Task statement
Look below for the line containing "AVERAGE | high: 20.10 -> 20.08" and the line containing "AVERAGE | high: 20.08 -> 20.09", then set down both and every line between them exactly, without pictures.

The data section start

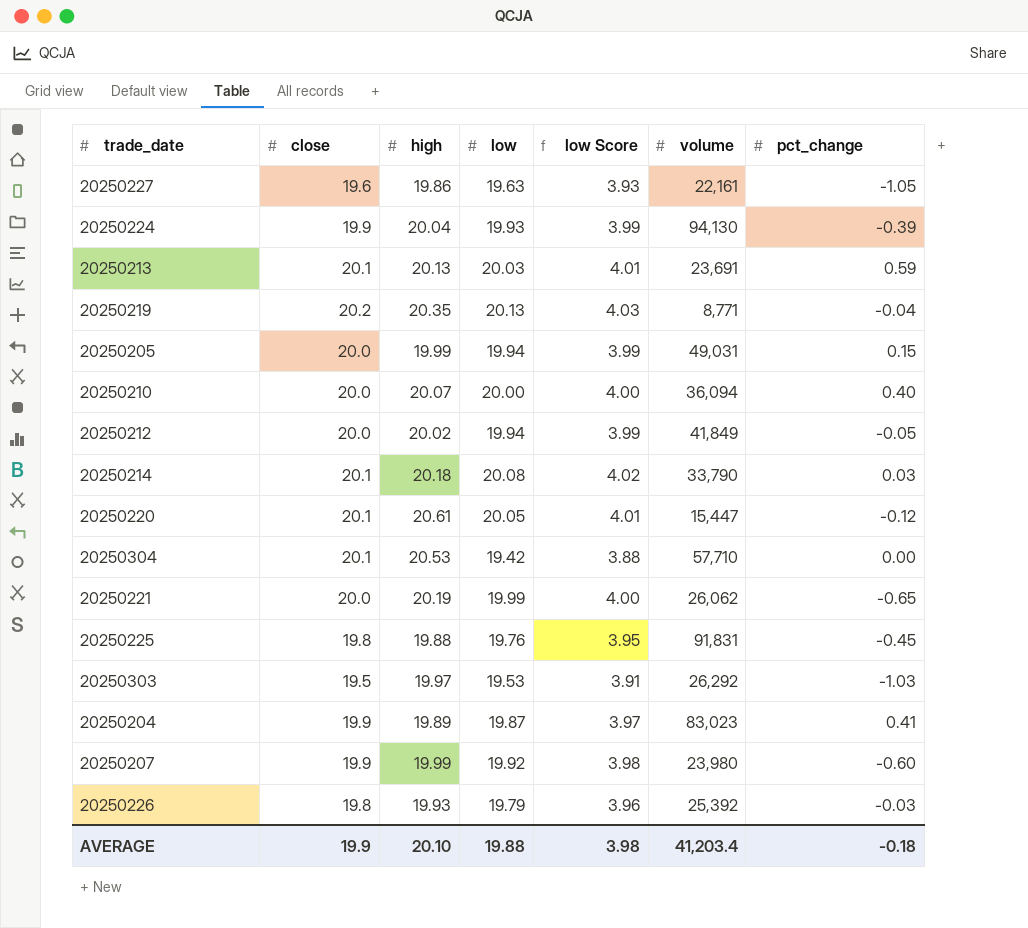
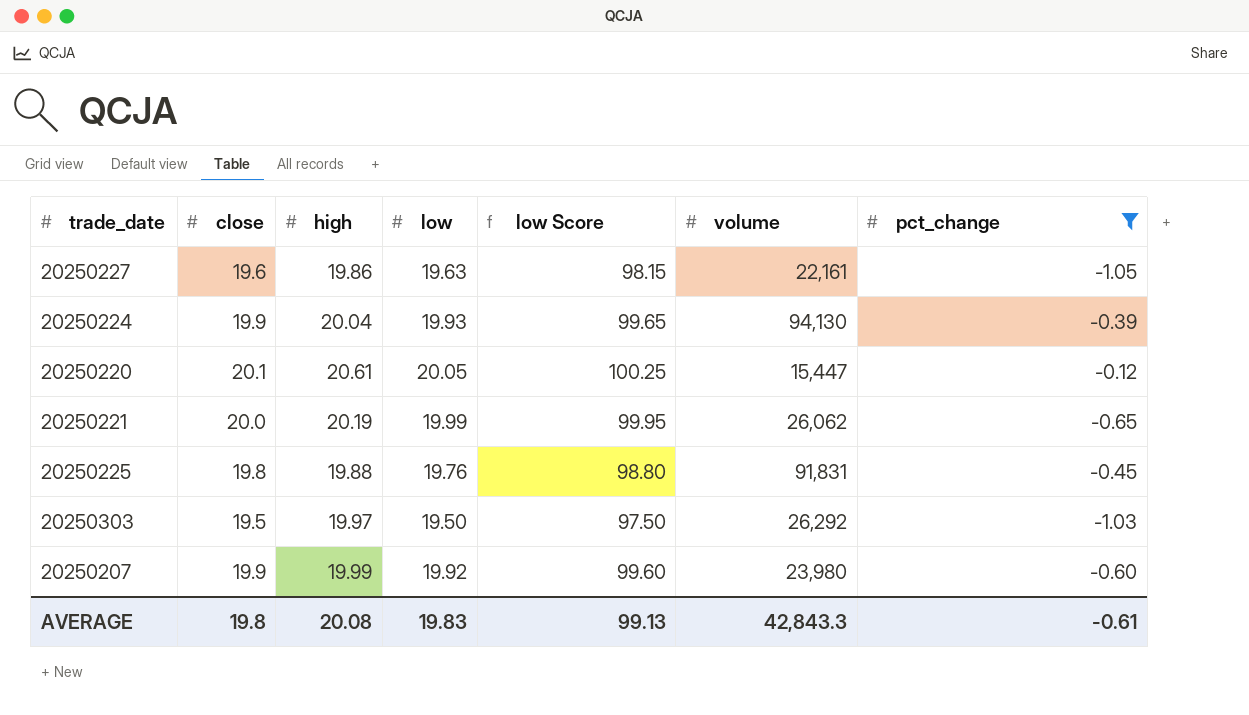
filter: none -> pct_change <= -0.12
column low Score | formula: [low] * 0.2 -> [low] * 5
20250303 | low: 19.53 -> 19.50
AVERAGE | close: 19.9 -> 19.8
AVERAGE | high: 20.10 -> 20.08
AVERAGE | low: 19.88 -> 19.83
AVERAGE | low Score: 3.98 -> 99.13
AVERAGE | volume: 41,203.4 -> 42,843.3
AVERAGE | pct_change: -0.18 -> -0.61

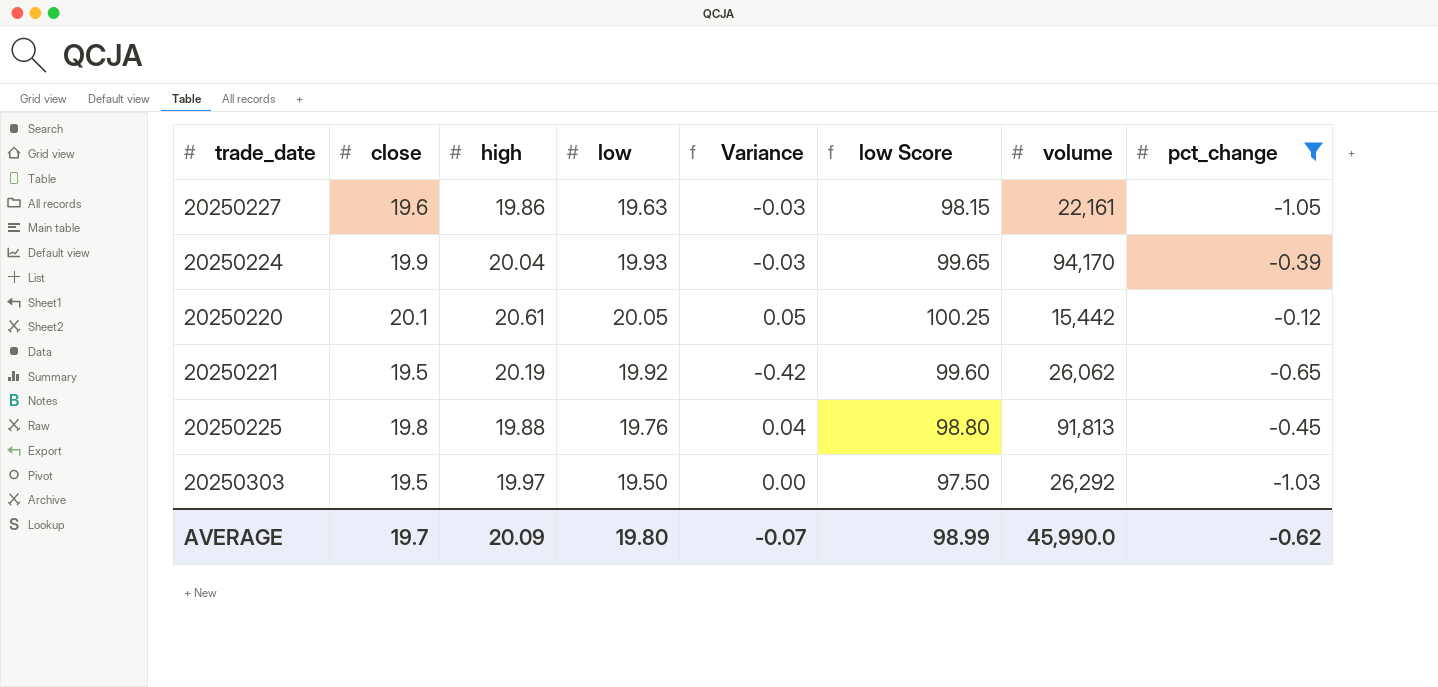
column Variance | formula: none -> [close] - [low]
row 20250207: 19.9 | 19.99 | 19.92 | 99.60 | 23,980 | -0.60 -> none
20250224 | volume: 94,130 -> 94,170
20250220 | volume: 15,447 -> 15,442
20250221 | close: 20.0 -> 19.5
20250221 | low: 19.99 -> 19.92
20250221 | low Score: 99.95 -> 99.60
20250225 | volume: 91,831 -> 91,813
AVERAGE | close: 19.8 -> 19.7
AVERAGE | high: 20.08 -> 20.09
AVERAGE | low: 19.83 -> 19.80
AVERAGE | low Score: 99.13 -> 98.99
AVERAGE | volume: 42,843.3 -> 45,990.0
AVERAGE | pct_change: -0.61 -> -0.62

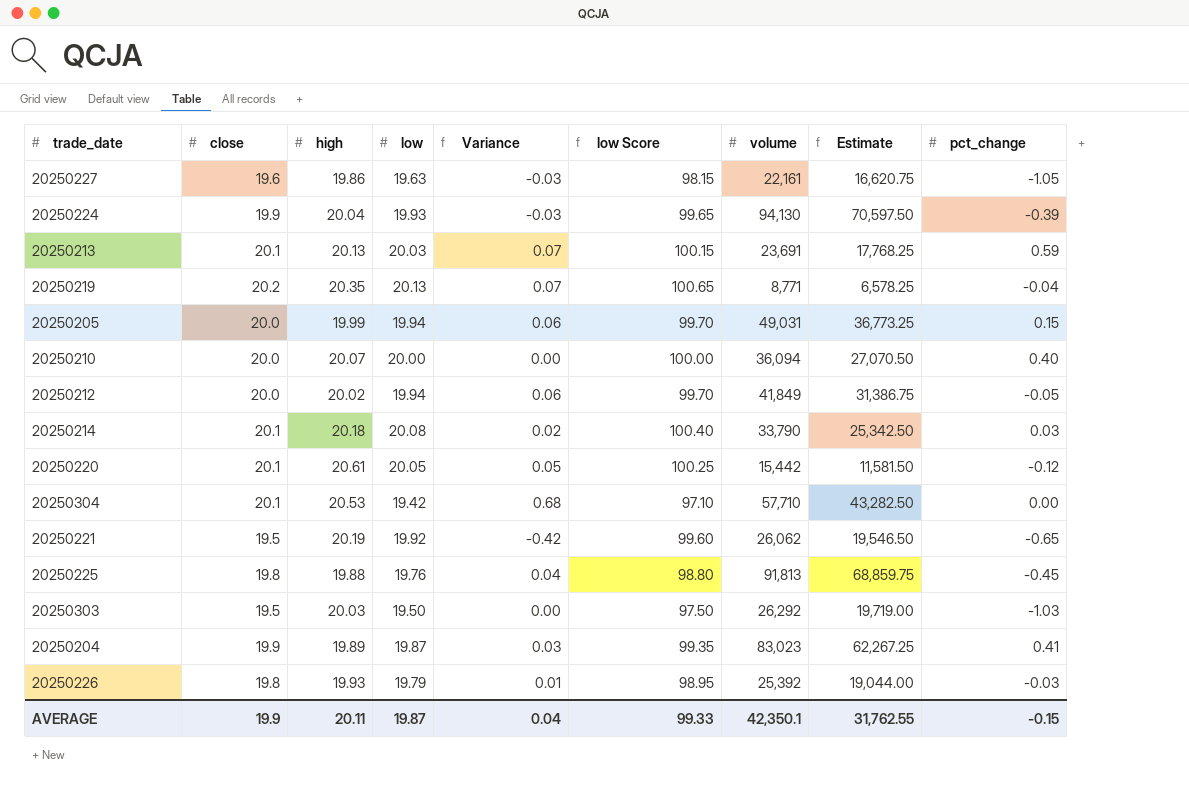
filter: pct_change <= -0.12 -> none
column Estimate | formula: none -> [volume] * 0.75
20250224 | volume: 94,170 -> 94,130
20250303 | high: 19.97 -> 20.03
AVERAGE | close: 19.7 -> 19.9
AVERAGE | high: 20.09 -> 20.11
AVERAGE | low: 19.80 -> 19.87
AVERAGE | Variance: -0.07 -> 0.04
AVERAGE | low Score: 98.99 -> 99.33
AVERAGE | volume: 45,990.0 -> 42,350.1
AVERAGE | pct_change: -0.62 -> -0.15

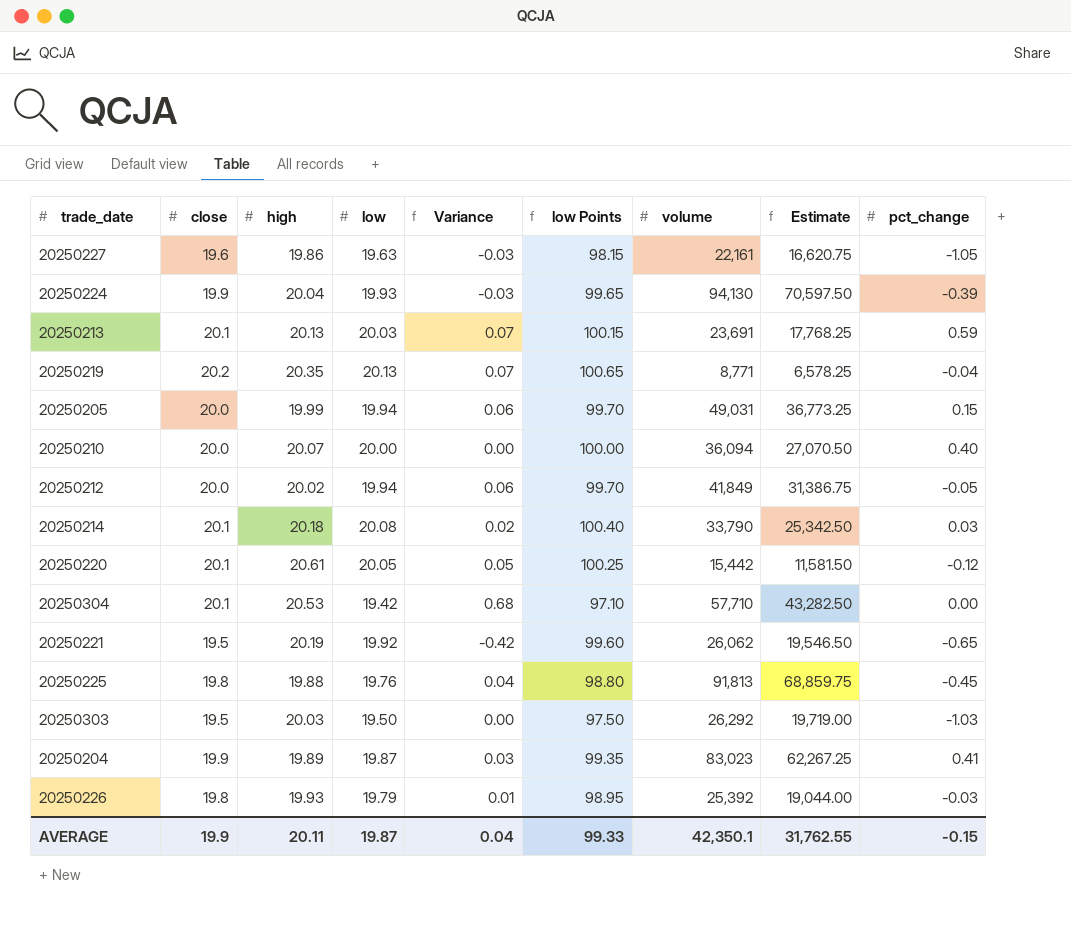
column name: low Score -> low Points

The data section end
The data section start

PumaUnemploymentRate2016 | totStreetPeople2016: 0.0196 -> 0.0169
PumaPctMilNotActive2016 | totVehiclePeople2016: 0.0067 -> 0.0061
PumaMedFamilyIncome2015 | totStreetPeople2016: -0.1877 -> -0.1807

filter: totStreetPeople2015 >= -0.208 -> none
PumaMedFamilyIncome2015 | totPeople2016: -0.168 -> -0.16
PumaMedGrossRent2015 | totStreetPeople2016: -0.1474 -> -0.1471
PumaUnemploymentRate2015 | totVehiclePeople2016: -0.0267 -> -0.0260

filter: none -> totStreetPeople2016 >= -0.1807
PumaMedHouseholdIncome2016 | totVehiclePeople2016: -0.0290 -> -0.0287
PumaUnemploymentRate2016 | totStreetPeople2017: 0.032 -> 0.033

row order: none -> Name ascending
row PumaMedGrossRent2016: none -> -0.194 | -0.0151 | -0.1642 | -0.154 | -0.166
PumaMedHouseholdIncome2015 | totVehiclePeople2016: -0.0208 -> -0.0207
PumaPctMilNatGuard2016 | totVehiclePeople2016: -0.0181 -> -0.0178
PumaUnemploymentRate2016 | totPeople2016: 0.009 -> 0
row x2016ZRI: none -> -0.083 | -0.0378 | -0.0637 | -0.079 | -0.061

The data section end

Task result
AVERAGE | high: 20.10 -> 20.08
AVERAGE | low: 19.88 -> 19.83
AVERAGE | low Score: 3.98 -> 99.13
AVERAGE | volume: 41,203.4 -> 42,843.3
AVERAGE | pct_change: -0.18 -> -0.61

column Variance | formula: none -> [close] - [low]
row 20250207: 19.9 | 19.99 | 19.92 | 99.60 | 23,980 | -0.60 -> none
20250224 | volume: 94,130 -> 94,170
20250220 | volume: 15,447 -> 15,442
20250221 | close: 20.0 -> 19.5
20250221 | low: 19.99 -> 19.92
20250221 | low Score: 99.95 -> 99.60
20250225 | volume: 91,831 -> 91,813
AVERAGE | close: 19.8 -> 19.7
AVERAGE | high: 20.08 -> 20.09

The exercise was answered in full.